BEGIN

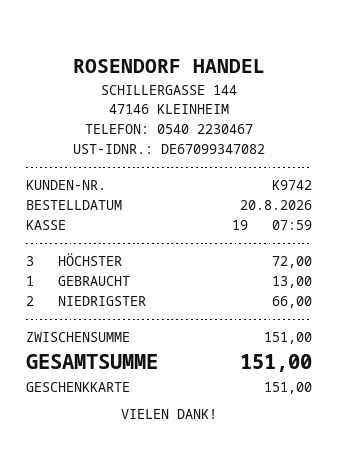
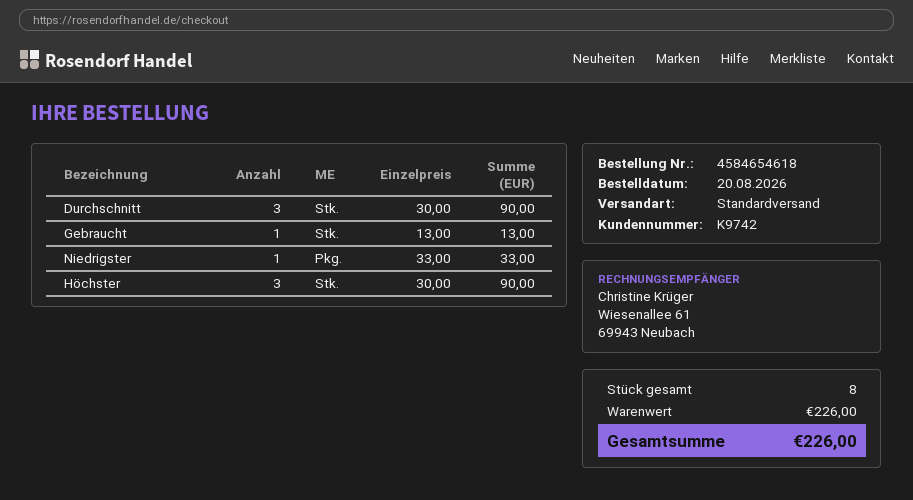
HÖCHSTER: 3 for 72.00 -> 3 for 90.00
NIEDRIGSTER: 2 for 66.00 -> 1 for 33.00
Durchschnitt: none -> 3 for 90.00
subtotal: 151.00 -> 226.00
total: 151.00 -> 226.00

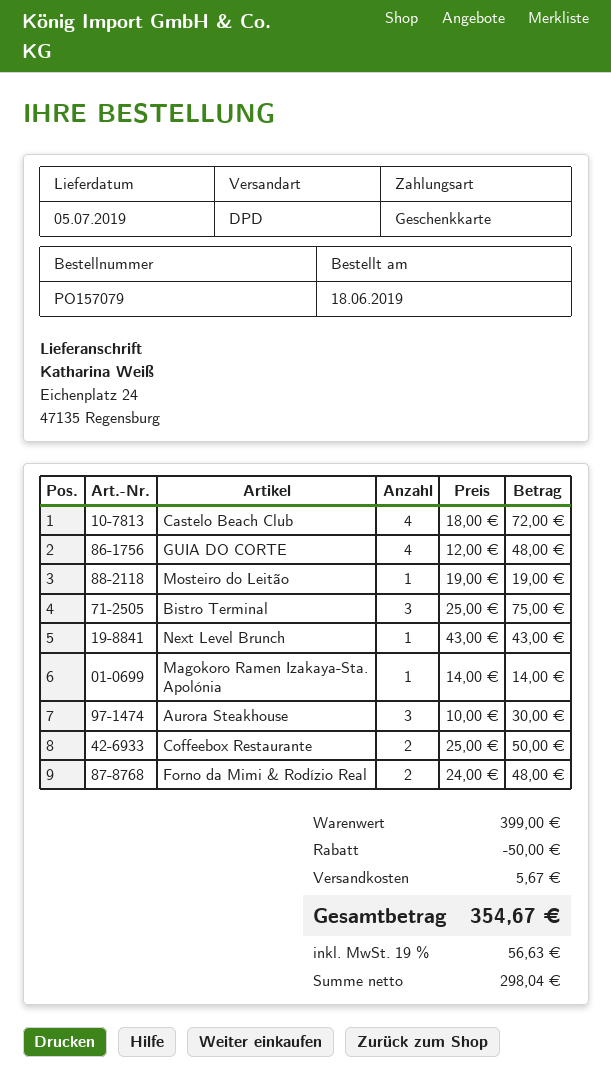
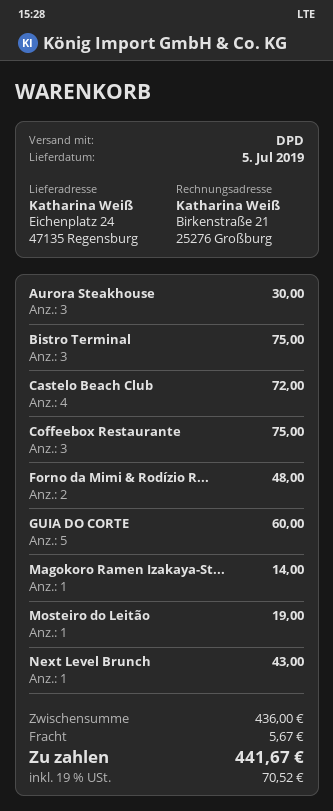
GUIA DO CORTE: 4 for 48.00 -> 5 for 60.00
Coffeebox Restaurante: 2 for 50.00 -> 3 for 75.00
subtotal: 399.00 -> 436.00
discount: 50.00 -> none
tax: 19% = 56.63 -> 19% = 70.52
total: 354.67 -> 441.67

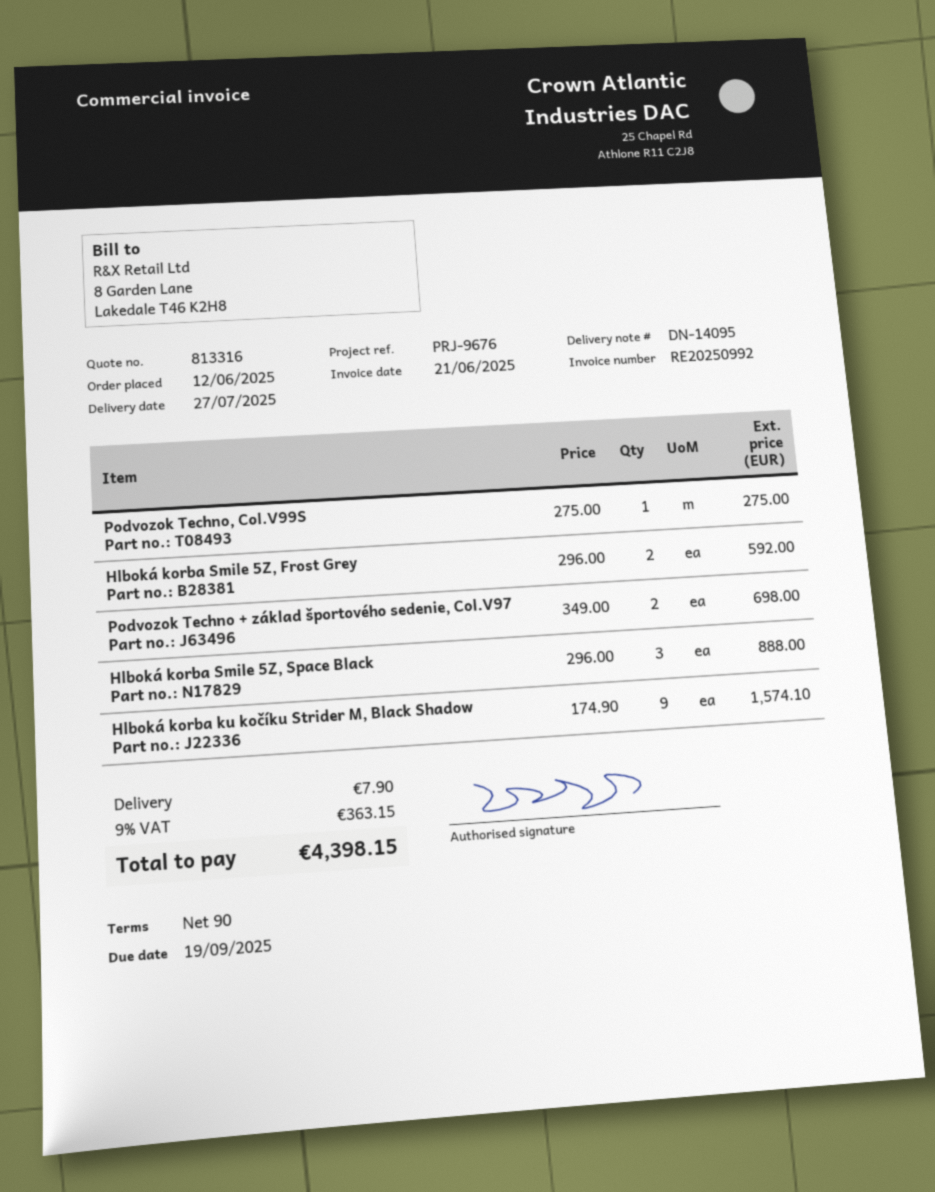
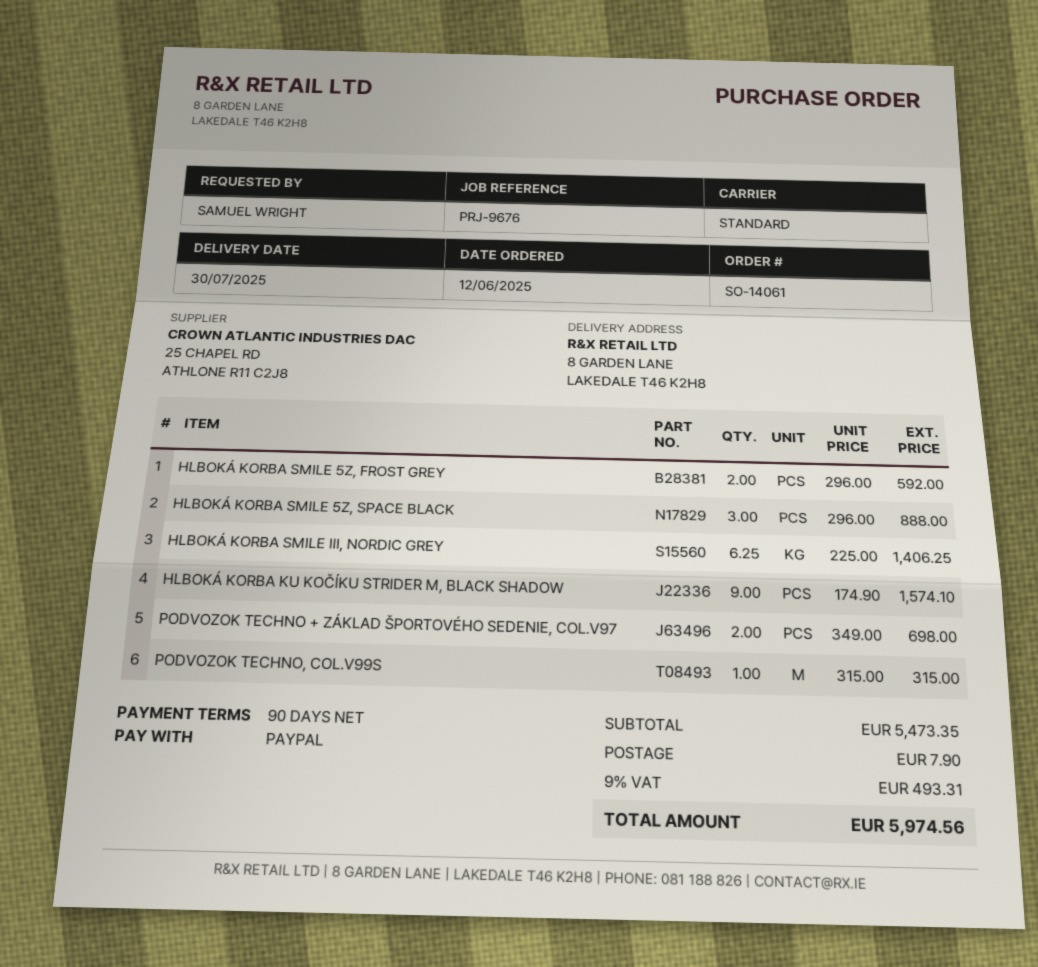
delivery date: 2025-07-27 -> 2025-07-30
Podvozok Techno, Col.V99S: 1 x 275.00 = 275.00 -> 1 x 315.00 = 315.00
HLBOKÁ KORBA SMILE III, NORDIC GREY: none -> 6.25 x 225.00 = 1406.25
tax: 9% = 363.15 -> 9% = 493.31
total: 4398.15 -> 5974.56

END

### [Task description]
Exactly as written, reproduce all of the entries while dropping the pictures.

### [Written answer]
HÖCHSTER: 3 for 72.00 -> 3 for 90.00
NIEDRIGSTER: 2 for 66.00 -> 1 for 33.00
Durchschnitt: none -> 3 for 90.00
subtotal: 151.00 -> 226.00
total: 151.00 -> 226.00

GUIA DO CORTE: 4 for 48.00 -> 5 for 60.00
Coffeebox Restaurante: 2 for 50.00 -> 3 for 75.00
subtotal: 399.00 -> 436.00
discount: 50.00 -> none
tax: 19% = 56.63 -> 19% = 70.52
total: 354.67 -> 441.67

delivery date: 2025-07-27 -> 2025-07-30
Podvozok Techno, Col.V99S: 1 x 275.00 = 275.00 -> 1 x 315.00 = 315.00
HLBOKÁ KORBA SMILE III, NORDIC GREY: none -> 6.25 x 225.00 = 1406.25
tax: 9% = 363.15 -> 9% = 493.31
total: 4398.15 -> 5974.56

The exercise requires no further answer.